The skeleton of the human hand consists of 27 bones: the eight short carpal bones of the wrist are organized into a proximal row (scaphoid, lunate, triquetral and pisiform) which articulates with the bones of the forearm, and a distal row (trapezium, trapezoid, capitate and hamate), which articulates with the bases of the five metacarpal bones of the hand. The heads of the metacarpals will each in turn articulate with the bases of the proximal phalanx of the fingers and thumb. These articulations with the fingers are the metacarpophalangeal joints known as the knuckles. At the palmar aspect of the first metacarpophalangeal joints are small, almost spherical bones called the sesamoid bones. The fourteen phalanges make up the fingers and thumb, and are numbered I-V (thumb to little finger) when the hand is viewed from an anatomical position (palm up). The four fingers each consist of three phalanx bones: proximal, middle, and distal. The thumb only consists of a proximal and distal phalanx. Together with the phalanges of the fingers and thumb these metacarpal bones form five rays or poly-articulated chains.

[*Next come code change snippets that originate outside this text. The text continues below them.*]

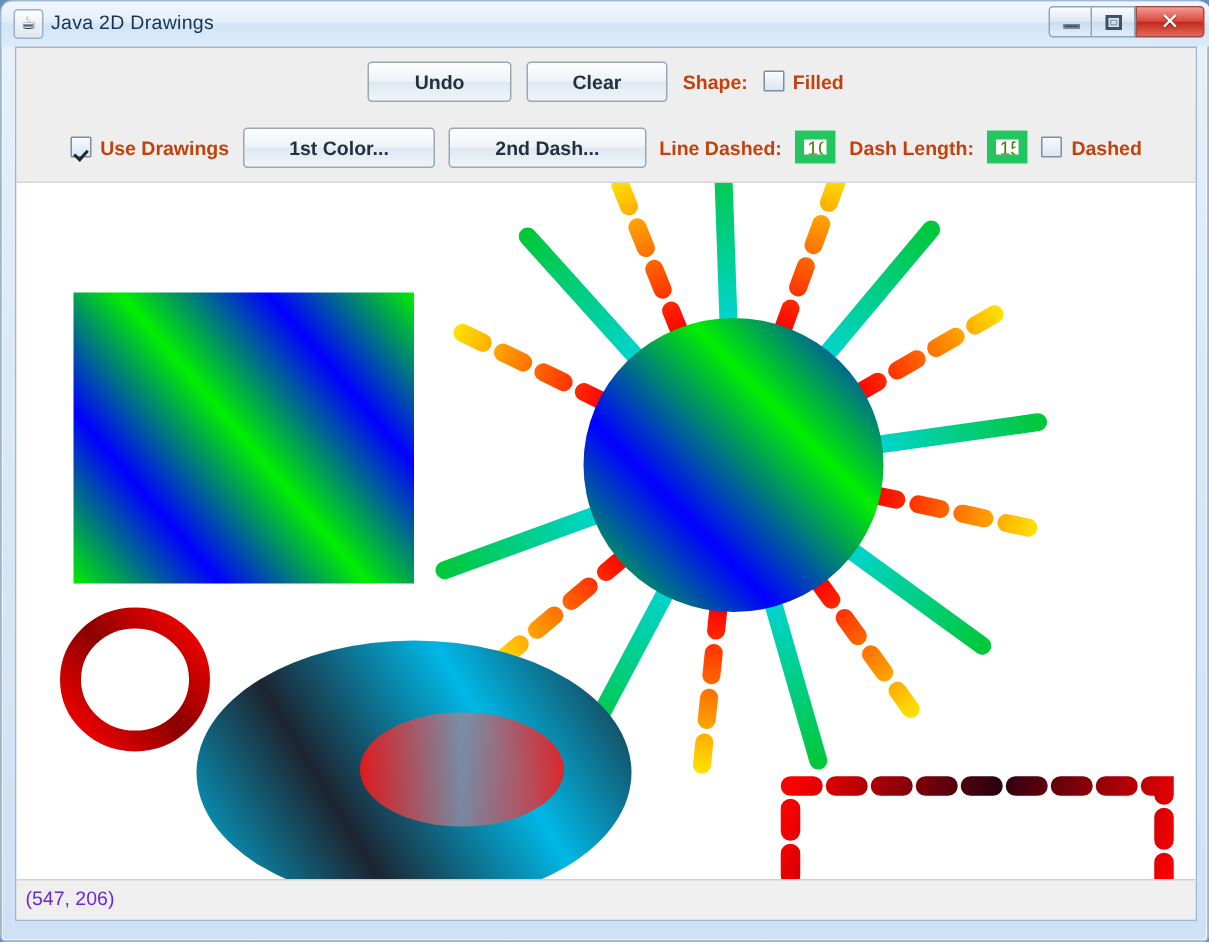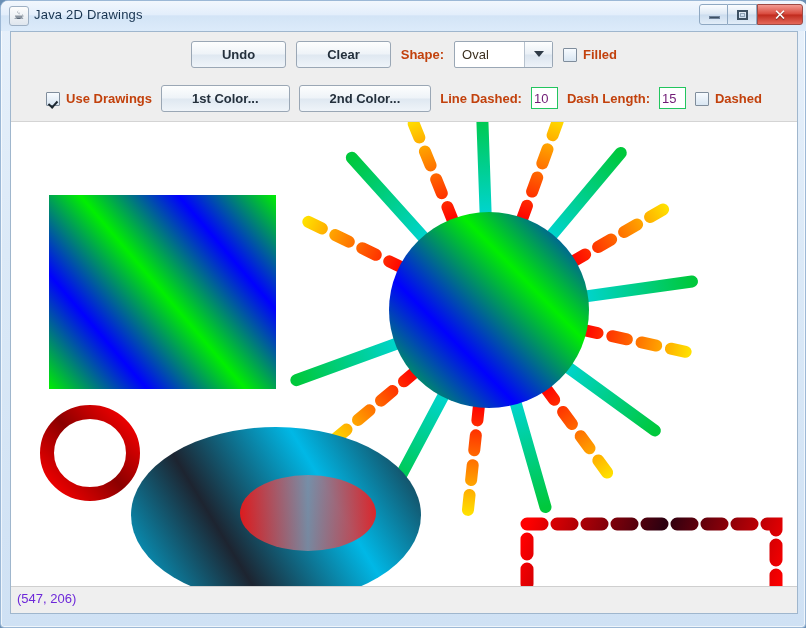"Oval" div.combo { html: <div> <span>Oval</span> <span> <i></i> </span> </div> -> none }
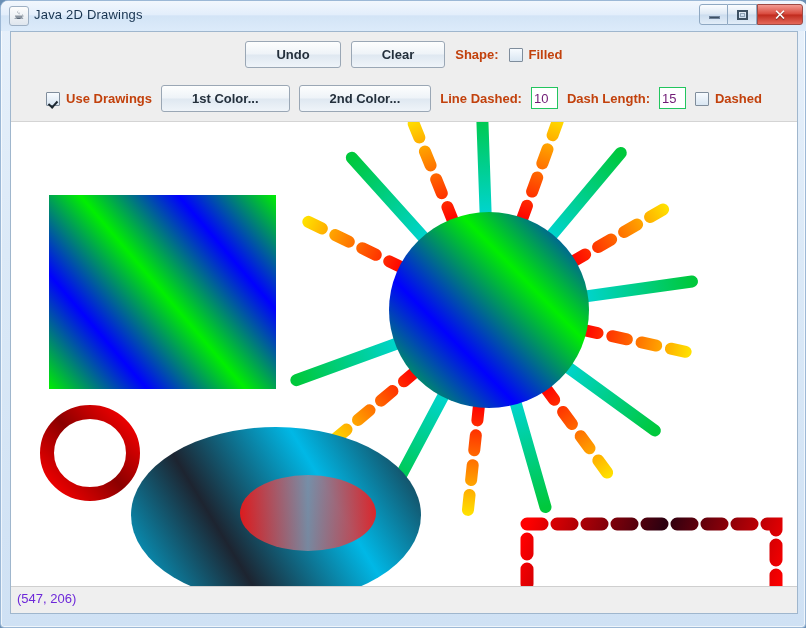"Filled" .chk { align-items: flex-end -> center }
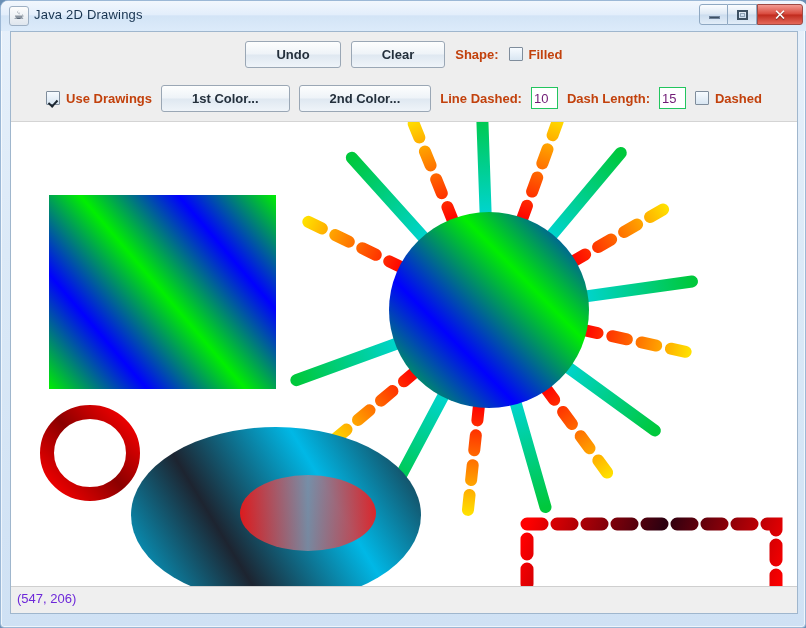"2nd Color..." button.jbtn { text: Color -> Dash }
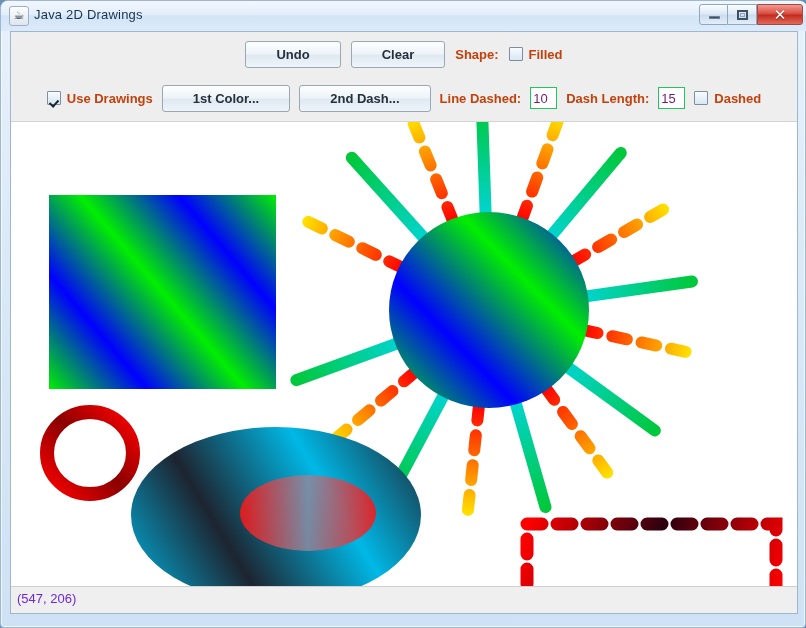"10" .tf { border: 1px solid #22c55e -> 6px solid #22c55e; color: #701a75 -> #4d7c0f }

Because supination and pronation (rotation about the axis of the forearm) are added to the two axes of movements of the wrist, the ulna and radius are sometimes considered part of the skeleton of the hand.

There are numerous sesamoid bones in the hand, small ossified nodes embedded in tendons; the exact number varies between people: whereas a pair of sesamoid bones are found at virtually all thumb metacarpophalangeal joints, sesamoid bones are also common at the interphalangeal joint of the thumb (72.9%) and at the metacarpophalangeal joints of the little finger (82.5%) and the index finger (48%). In rare cases, sesamoid bones have been found in all the metacarpophalangeal joints and all distal interphalangeal joints except that of the long finger.

The articulations are:
- interphalangeal articulations of hand (the hinge joints between the bones of the digits)
- metacarpophalangeal joints (where the digits meet the palm)
- intercarpal articulations (where the palm meets the wrist)
- wrist (may also be viewed as belonging to the forearm).

==== Arches ====

Arches of the hand
Red: one of the oblique arches
Brown: one of the longitudinal arches of the digits
Dark green: transverse carpal arch
Light green: transverse metacarpal arch

The fixed and mobile parts of the hand adapt to various everyday tasks by forming bony arches: longitudinal arches (the rays formed by the finger bones and their associated metacarpal bones), transverse arches (formed by the carpal bones and distal ends of the metacarpal bones), and oblique arches (between the thumb and four fingers):

Of the longitudinal arches or rays of the hand, that of the thumb is the most mobile (and the least longitudinal). While the ray formed by the little finger and its associated metacarpal bone still offers some mobility, the remaining rays are firmly rigid. The phalangeal joints of the index finger, however, offer some independence to its finger, due to the arrangement of its flexor and extension tendons.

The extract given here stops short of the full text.